I was being stigmatized right there in the hospital,  and it does not matter what color you are, people think that if you have HIV; your dirty, you got it, your this, and your that….because they don’t care how you got it, you have it, that’s all they want to know and that is all that matters. I think that if I was Hispanic or White they would have treated me the same way.

 

There are some basic things that are causative of these problems; the bad feelings that are carried over, the way people feel about IV drug users, homosexuals, and sex workers, fear of transmission issues, and lack of education.  You would think that in an institution like a hospital there would be good ongoing education about HIV and AIDS, confidentiality and the laws in Florida, cultural competency and how to handle yourself with your patients, how to communicate with your clients, and patient relations. 

1 comment
04/06/08
STIGMA
Filed under: General, Mary Speaks
Posted by: Manuel Laureano @ 5:37 pm

by Mary Phillips, HIV/AIDS Activist, Pres.
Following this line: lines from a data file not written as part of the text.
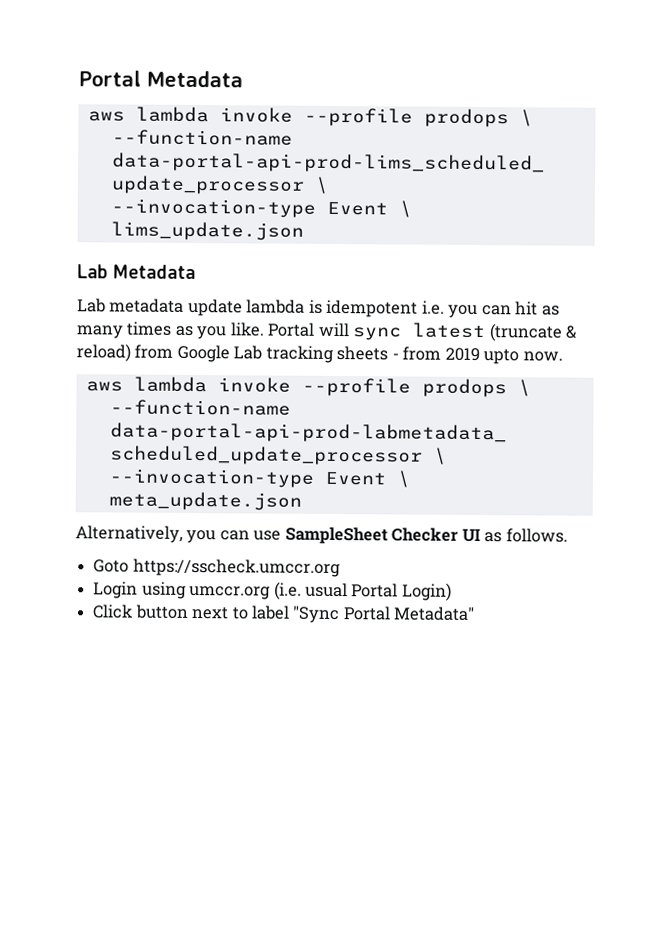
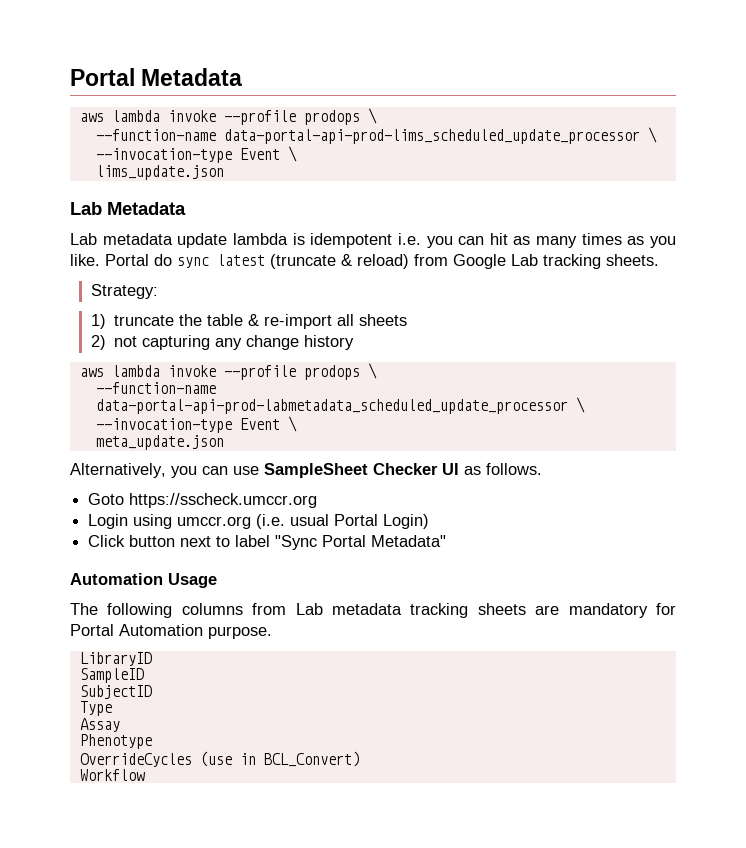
- Portal will sync latest (truncate & reload) from Google Lab tracking sheets - from 2019 upto now.
+ Portal do sync latest (truncate & reload) from Google Lab tracking sheets.
+ Strategy:
+ 1) truncate the table & re-import all sheets
+ 2) not capturing any change history
+ Automation Usage
+ The following columns from Lab metadata tracking sheets are mandatory for Portal Automation purpose.
+ LibraryID
+ SampleID
+ SubjectID
+ Type
+ Assay
+ Phenotype
+ OverrideCycles (use in BCL_Convert)
+ Workflow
JMH CAB

 

Stigma

 

I want to direct your attention to the topic of Stigma.  You know, when this epidemic got started, there were four groups of people that were labeled into high risk groups, and anyone who was part of these four groups was immediately and forever associated with the phrase, “they have HIV/AIDS”! 

 

Those groups were the Homosexuals, the Hemophiliacs, the Haitians, and the Heroin Users.  People used to call these groups, the four H club…..how IRONIC!  Ever since these groups were pointed out by the government, people belonging to these groups, faced having to deal with many of society’s culturally embedded bad feelings towards them and evil stereotypes.  Never you mind that, they had to deal with the fear of death from AIDS, and everything that this process entailed.

 

Some people dealt with AIDS issues from a point of view of compassion for the sick and this was the real deep source of their feelings.  Others viewed the epidemic from the point of view of Christian works of Mercy…feed the hungry, clothe the naked, visit the prisoner, bury the dead, help those in need, visit the sick, give drink to the thirsty, and welcome the stranger.  

 

Yet some other intolerant people were conflicted, and felt both the love and the hate.  Those people looked at the high risk groups, and they broke them up into love and hate groups and thus the HIV STIGMA was birthed.  It is easy to hate homosexuals and heroin users, especially if you come from a culture that supports hate towards gays and drug users because they are undesirables.  Even the Haitians were caught up in the hate side, some bigoted people would say, “Let them die, they’re only black Haitians, promiscuous Gays and criminal Drug users, they deserve what they’ve got. 

 

These backward thinking, discriminatory and bigoted thoughts still prevail. In some minds, the story becomes, “oh they deserve what they have because they are being punished by God”.  These ideas go so far, that individuals started to sort out people with AIDS into the ones that deserve it and the innocent victims. 

 

Yeah this started happening when society did not know how to handle the babies with HIV, born of infected mothers that got their infection through sex or needles.  The babies could not be shunned and/or ostracized, they became no-fault victims, and all others were sinners.  The hemophiliacs also fell into this innocent victim category since they got their infection from contaminated blood products; many thought it was no fault of theirs.

 

Well as long as people hate Blacks, Homosexuals and Drug users the HIV/AIDS stigma will be alive and well.  People with AIDS will still be afraid of what people may really be thinking and feeling towards them and fear will prevail. 

 

Please, the only way we will be able to overcome this is by talking about it, then people don’t understand why the confidentiality laws are so important to people with AIDS.  I don’t want to be hated or discriminated because I got HIV and have AIDS.